Matt Sandre, MD, FRCPC

Dr. Matt Sandre is a dermatologist practicing in Toronto, Ontario at the Canadian Dermatology Centre. He attended the University of Western Ontario where he completed an Honours Bachelor of Medical Sciences degree. Dr. Sandre then returned to Western University to obtain a Bachelor of Science in Nursing degree, where he earned the gold medal in his class. He practiced as a pediatric emergency and pediatric oncology nurse prior to attending medical school at McMaster University. He completed his dermatology residency at the University of Toronto where he served as co-chief resident. Aside from working as a community dermatologist, he is currently completing a Clinical Fellowship in Dermatologic Laser Surgery and Aesthetic Dermatology.

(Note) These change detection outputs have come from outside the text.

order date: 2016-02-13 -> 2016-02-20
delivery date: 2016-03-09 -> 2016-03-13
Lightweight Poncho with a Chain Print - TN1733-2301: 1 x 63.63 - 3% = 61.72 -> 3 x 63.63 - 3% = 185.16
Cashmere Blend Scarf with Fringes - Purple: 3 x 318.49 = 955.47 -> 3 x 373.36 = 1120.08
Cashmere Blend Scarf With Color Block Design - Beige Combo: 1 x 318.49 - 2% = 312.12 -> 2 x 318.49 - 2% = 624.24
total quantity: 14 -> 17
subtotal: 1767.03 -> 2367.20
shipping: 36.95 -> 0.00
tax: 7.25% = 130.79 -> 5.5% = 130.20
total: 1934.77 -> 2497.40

Canadian Dermatology Today, Volume 2, Issue 2, May 2021

New anatomical insights into preventing brow ptosis with botulinum toxin-A use


Botulinum toxin-A (BTX-A) injections were the most commonly performed  non-surgical procedure in 2020 according to the Aesthetic Plastic Surgery National Databank Statistics.1 Between 2019 and 2020, the number of neurotoxin injections performed in the United States has risen 1.5 fold from 1,712,994 to 2,643,366.1,2 When utilizing BTX-A in the upper face, the incidence of eyebrow ptosis varies widely and has been quoted in the literature at upwards of 20%.3-6 This adverse event is not exclusively seen post-treatment of the frontalis muscle but can also occur through inadvertent diffusion of the neurotoxin when treating the glabellar complex.6 Over the past year, new anatomic considerations to help injectors optimize results and reduce the risk of eyebrow ptosis with frontalis and glabellar BTX-A injections have been published.7-9 This paper aims to summarize three such publications which may help to positively impact injectable outcomes in the clinician’s day-to-day practice.  

The Line of Convergence

The frontalis muscle acts as the sole elevator of the eyebrows, thereby making injectors proceed with caution when treating this area with BTX-A for fear of eyebrow ptosis. To minimize this risk, it is recommended to focus treatment on the upper portion of the frontalis despite a lack of evidence for why this produces a more desirable clinical outcome.7-10

In 2020, Cotofana et al. helped shed light on this clinical phenomenon by introducing the concept of the Line of Convergence (C-line).7 Twenty-seven healthy volunteers (11 men and 16 women) with a mean age of 37.5 ± 13.7 years (range, 22 to 73 years) and of diverse ethnicity (14 Caucasians, four African Americans, three Asians, and six of Middle Eastern descent) had the pattern of their forehead movement during eyebrow elevation analyzed. The mean forehead height was found to be 65 + 8.1 mm and 53.4 + 9.2 mm for men and women, respectively. The median number of horizontal forehead rhytids independent of sex was four.7

Figure 1: The approximate location and movement of the Line of Convergence; courtesy of Matthew Sandre, MD

The investigators found that all patients had a bimodal movement of forehead skin with elevation of the eyebrows and depression of the hairline. The C-line was the name given to the stable horizontal forehead line. The position of the C-line was found at approximately 60% of the total forehead height when moving superiorly from the eyebrows. This location also corresponded to the second forehead line when counting in the inferior direction from the hairline (Figure 1). Interestingly, there were no statistically significant variations between sexes or ethnicities.7

This paper helped to elucidate the role of the frontalis muscle and its bidirectional movement. The lower ~60% appears to act as an eyebrow elevator, whereas the upper ~40% depresses the hairline. Clinically, the concept of the C-line can help injectors reduce the risk of eyebrow ptosis by using a lower dosage in the lower 60% of the forehead when appropriate.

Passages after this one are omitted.